Directions for this task →
While you copy the lines below, skip the pictures and keep the rest exact.

Dataset extract →
————
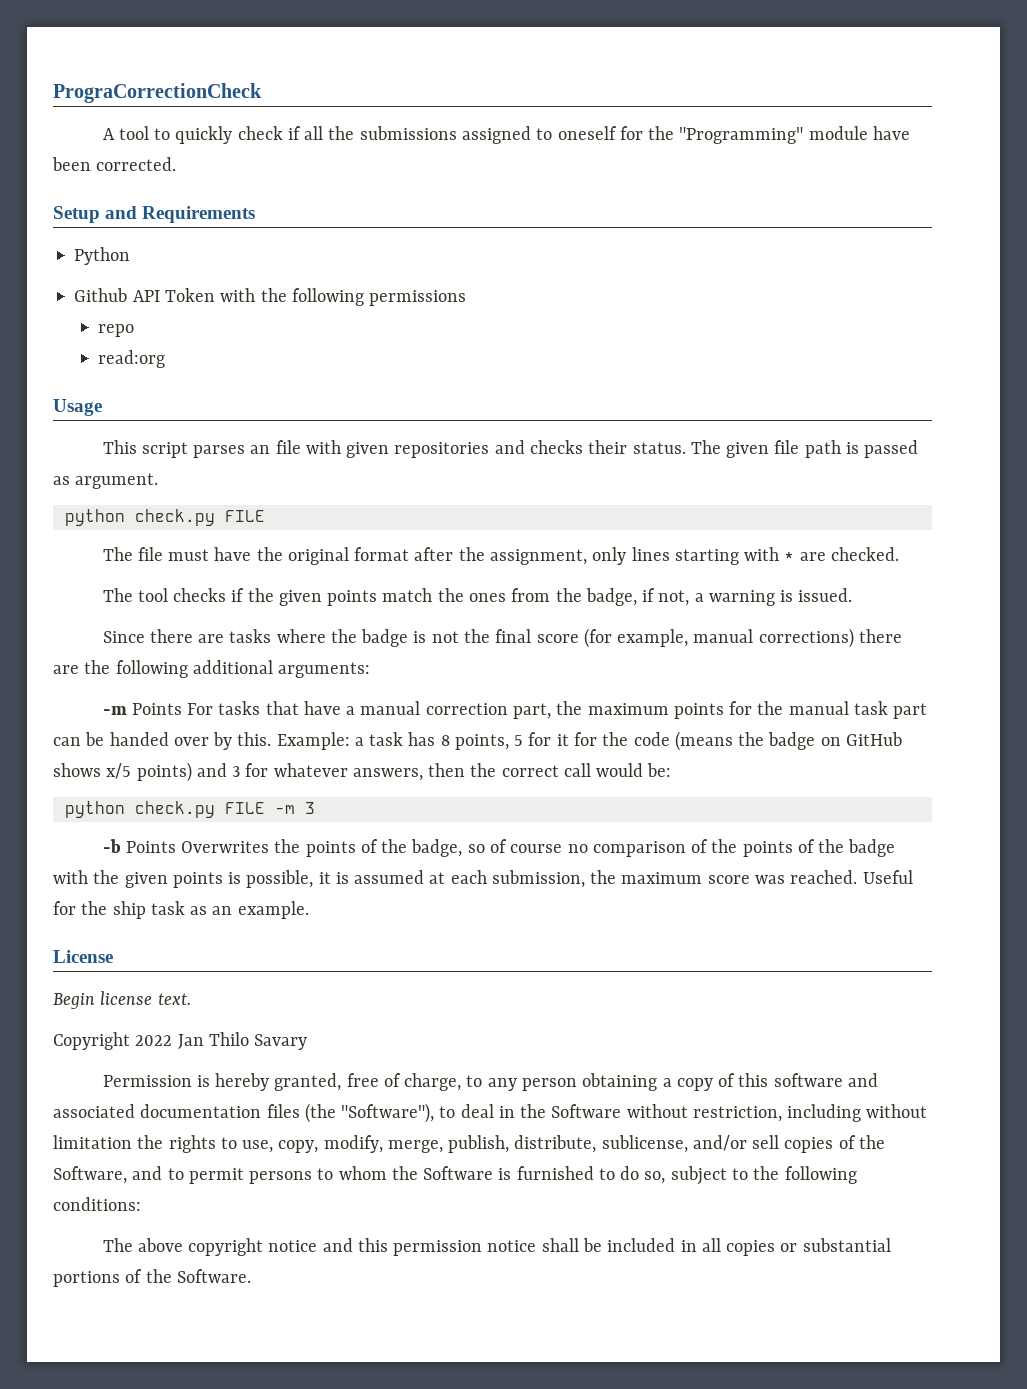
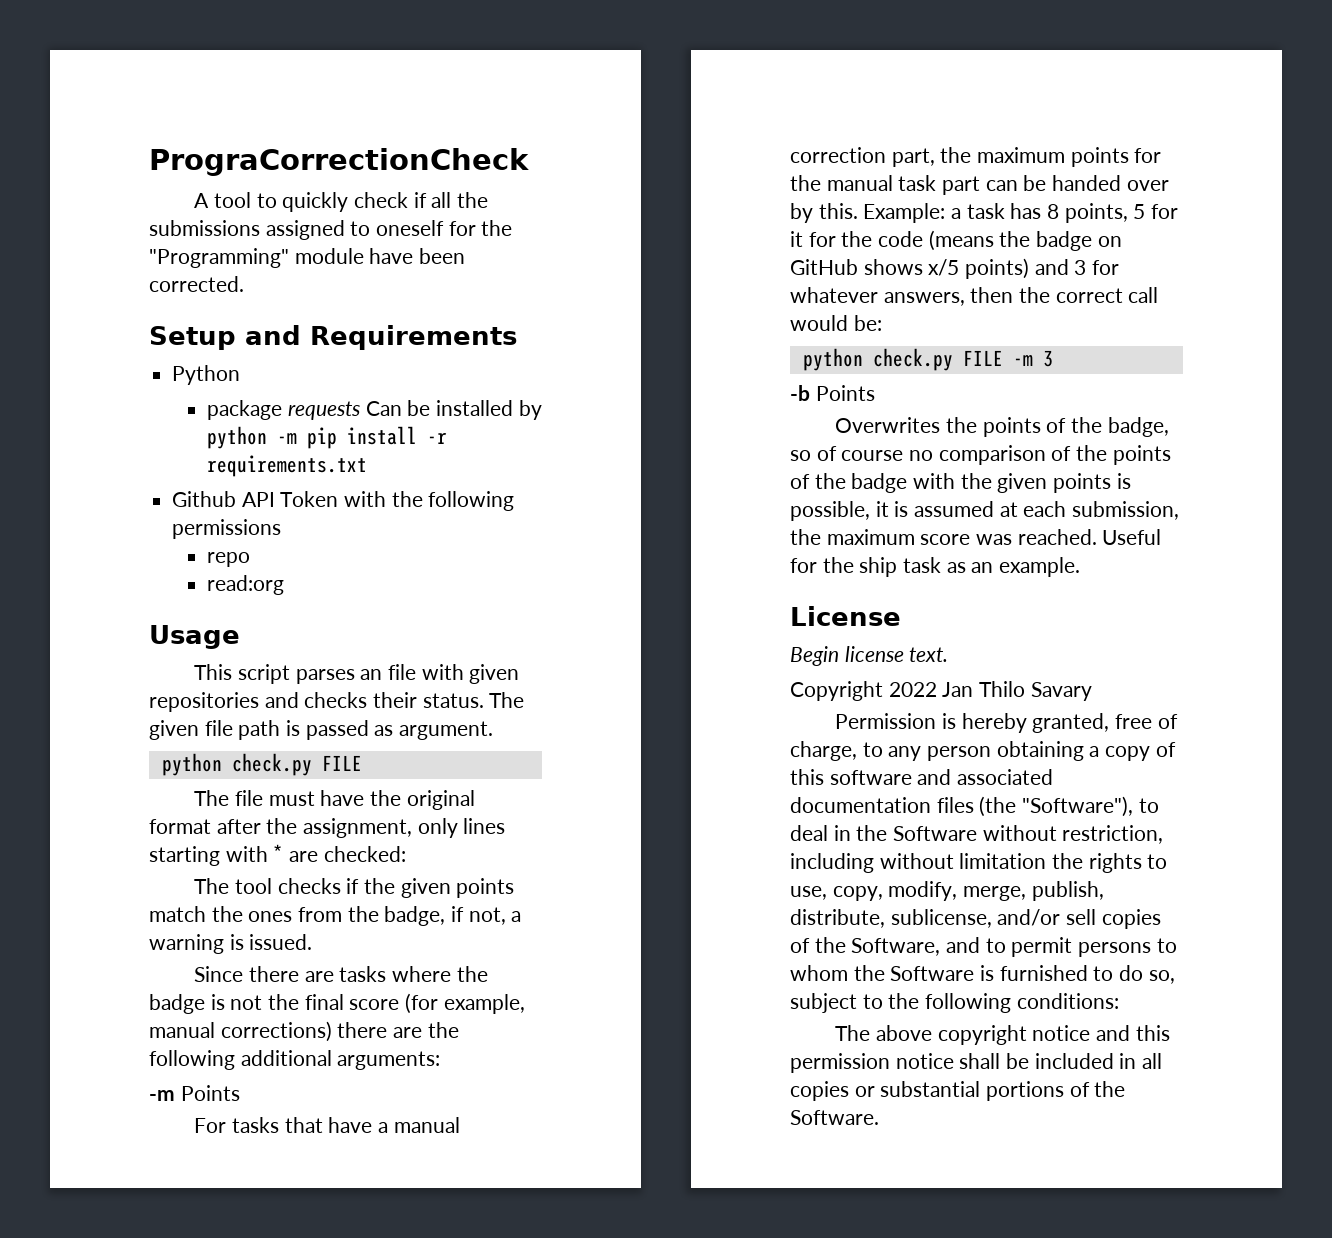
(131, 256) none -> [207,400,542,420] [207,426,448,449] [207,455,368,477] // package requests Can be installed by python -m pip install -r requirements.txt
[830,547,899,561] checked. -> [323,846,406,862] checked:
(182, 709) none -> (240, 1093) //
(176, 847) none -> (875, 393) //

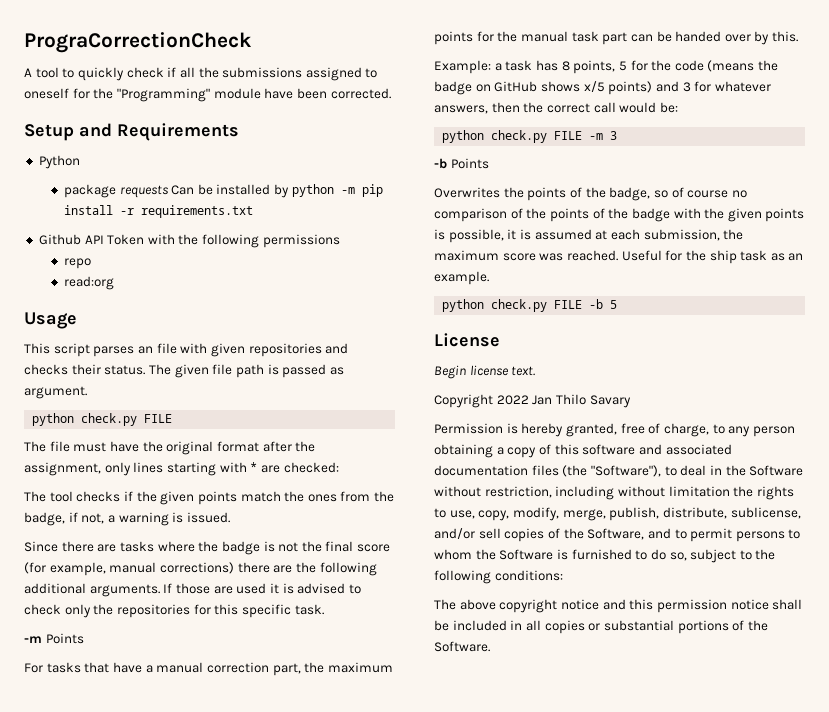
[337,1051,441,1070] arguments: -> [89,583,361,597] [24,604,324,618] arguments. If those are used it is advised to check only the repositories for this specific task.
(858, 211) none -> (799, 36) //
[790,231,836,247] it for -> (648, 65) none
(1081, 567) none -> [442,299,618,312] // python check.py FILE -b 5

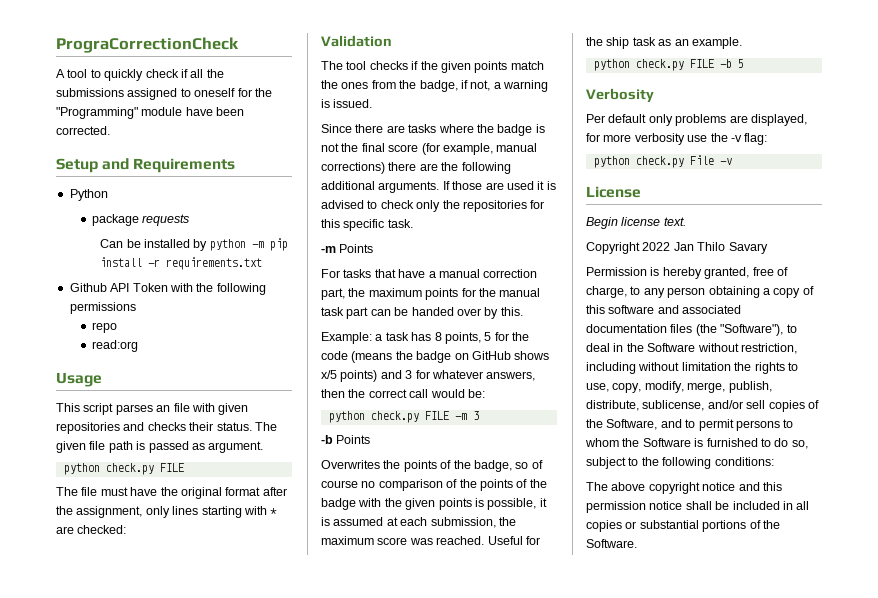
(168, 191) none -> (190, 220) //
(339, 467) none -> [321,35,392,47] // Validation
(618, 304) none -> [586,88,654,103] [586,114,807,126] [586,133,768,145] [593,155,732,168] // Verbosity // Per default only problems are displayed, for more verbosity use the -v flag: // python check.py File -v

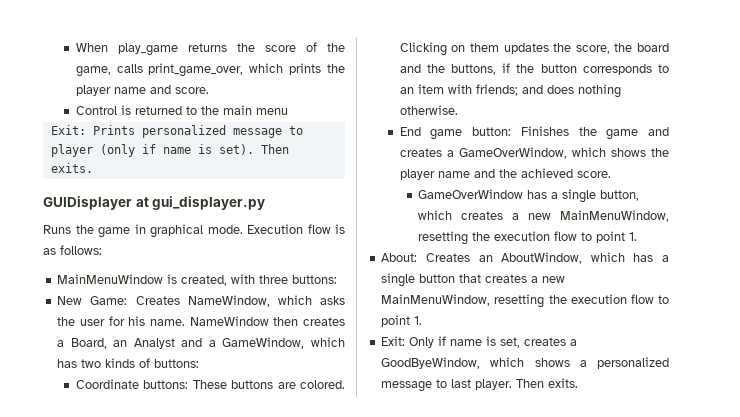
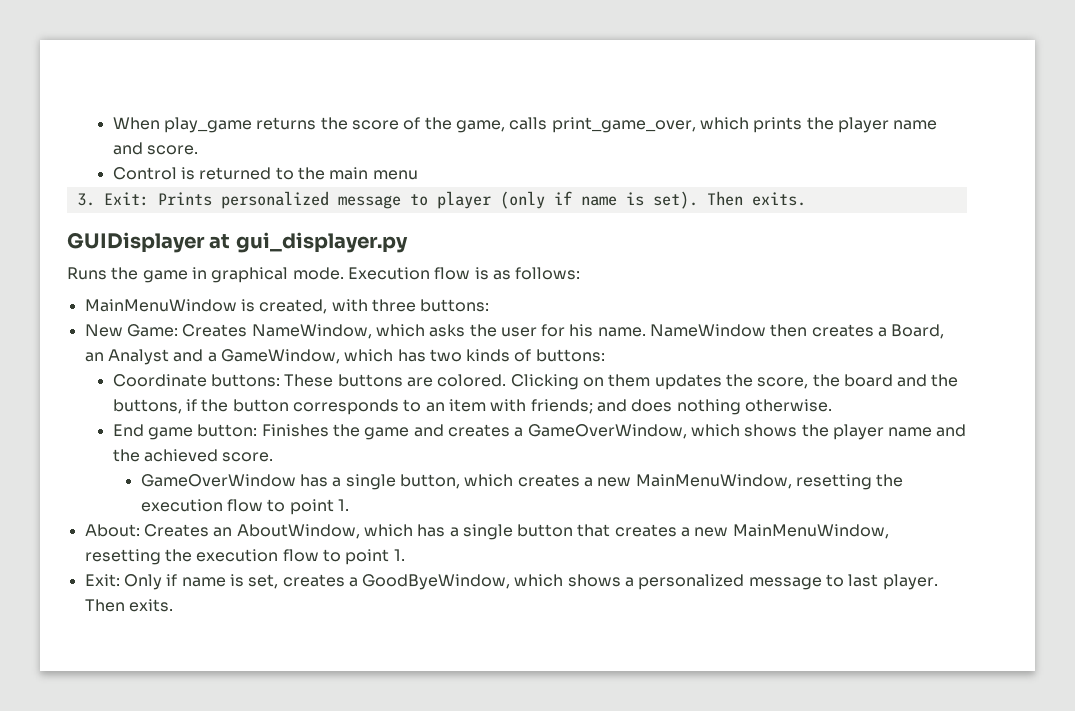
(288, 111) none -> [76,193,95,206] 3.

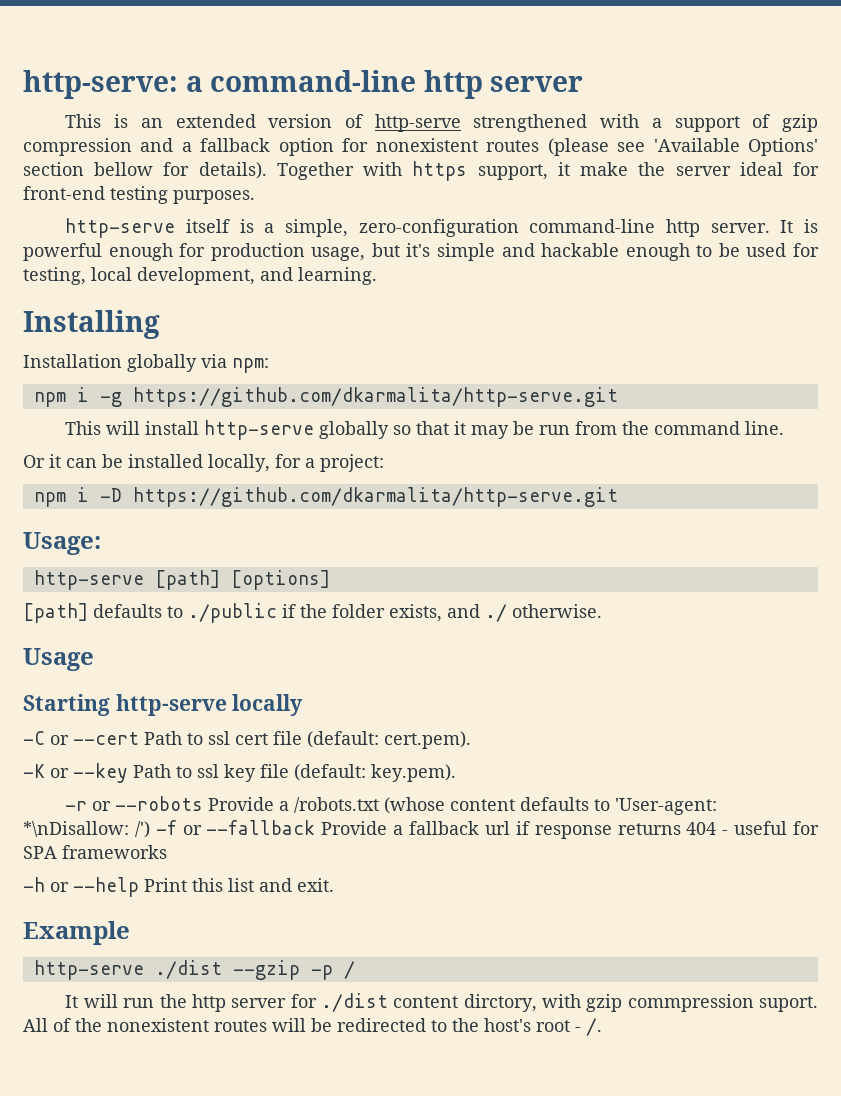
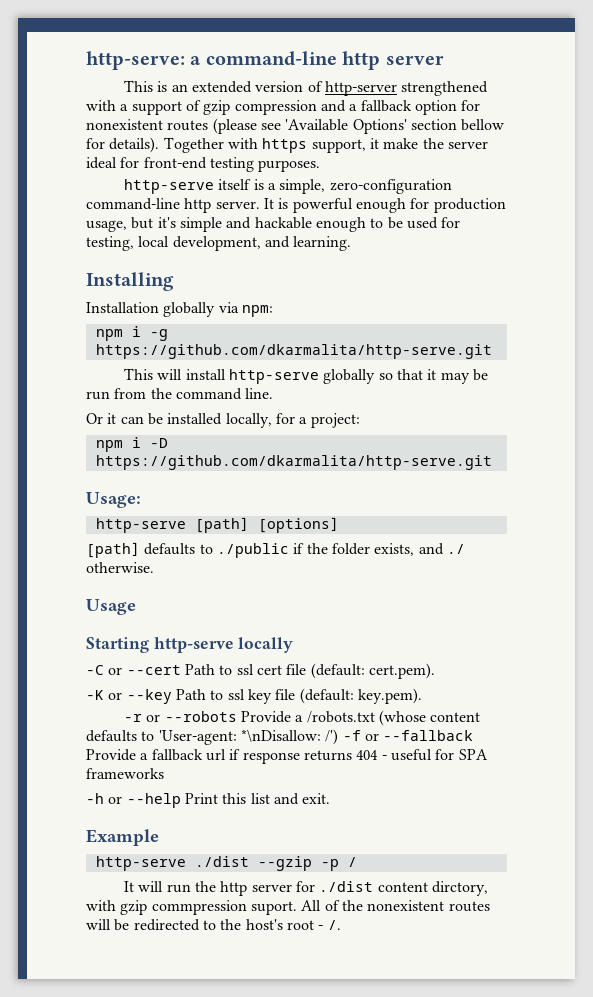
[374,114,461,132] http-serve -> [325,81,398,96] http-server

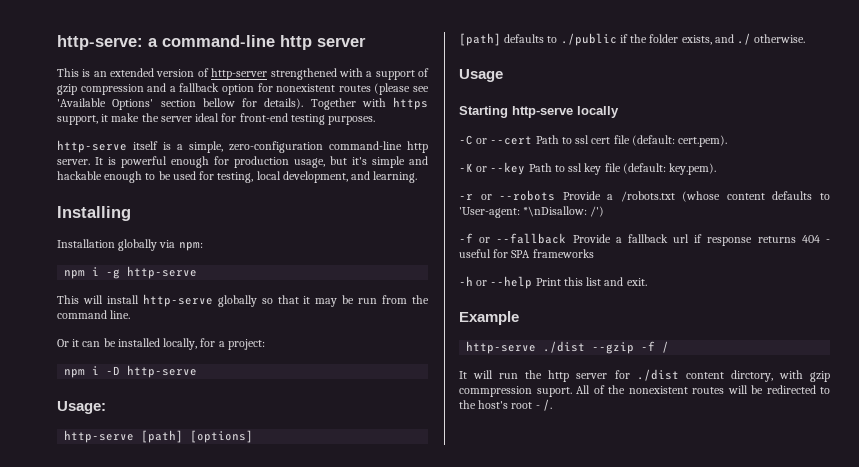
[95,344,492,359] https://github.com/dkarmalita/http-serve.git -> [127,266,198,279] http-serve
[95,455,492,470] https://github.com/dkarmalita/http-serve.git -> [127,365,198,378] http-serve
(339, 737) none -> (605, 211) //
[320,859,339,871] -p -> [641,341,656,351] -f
————
Expected output →
(131, 256) none -> [207,400,542,420] [207,426,448,449] [207,455,368,477] // package requests Can be installed by python -m pip install -r requirements.txt
[830,547,899,561] checked. -> [323,846,406,862] checked:
(182, 709) none -> (240, 1093) //
(176, 847) none -> (875, 393) //

[337,1051,441,1070] arguments: -> [89,583,361,597] [24,604,324,618] arguments. If those are used it is advised to check only the repositories for this specific task.
(858, 211) none -> (799, 36) //
[790,231,836,247] it for -> (648, 65) none
(1081, 567) none -> [442,299,618,312] // python check.py FILE -b 5

(168, 191) none -> (190, 220) //
(339, 467) none -> [321,35,392,47] // Validation
(618, 304) none -> [586,88,654,103] [586,114,807,126] [586,133,768,145] [593,155,732,168] // Verbosity // Per default only problems are displayed, for more verbosity use the -v flag: // python check.py File -v

(288, 111) none -> [76,193,95,206] 3.

[374,114,461,132] http-serve -> [325,81,398,96] http-server

[95,344,492,359] https://github.com/dkarmalita/http-serve.git -> [127,266,198,279] http-serve
[95,455,492,470] https://github.com/dkarmalita/http-serve.git -> [127,365,198,378] http-serve
(339, 737) none -> (605, 211) //
[320,859,339,871] -p -> [641,341,656,351] -f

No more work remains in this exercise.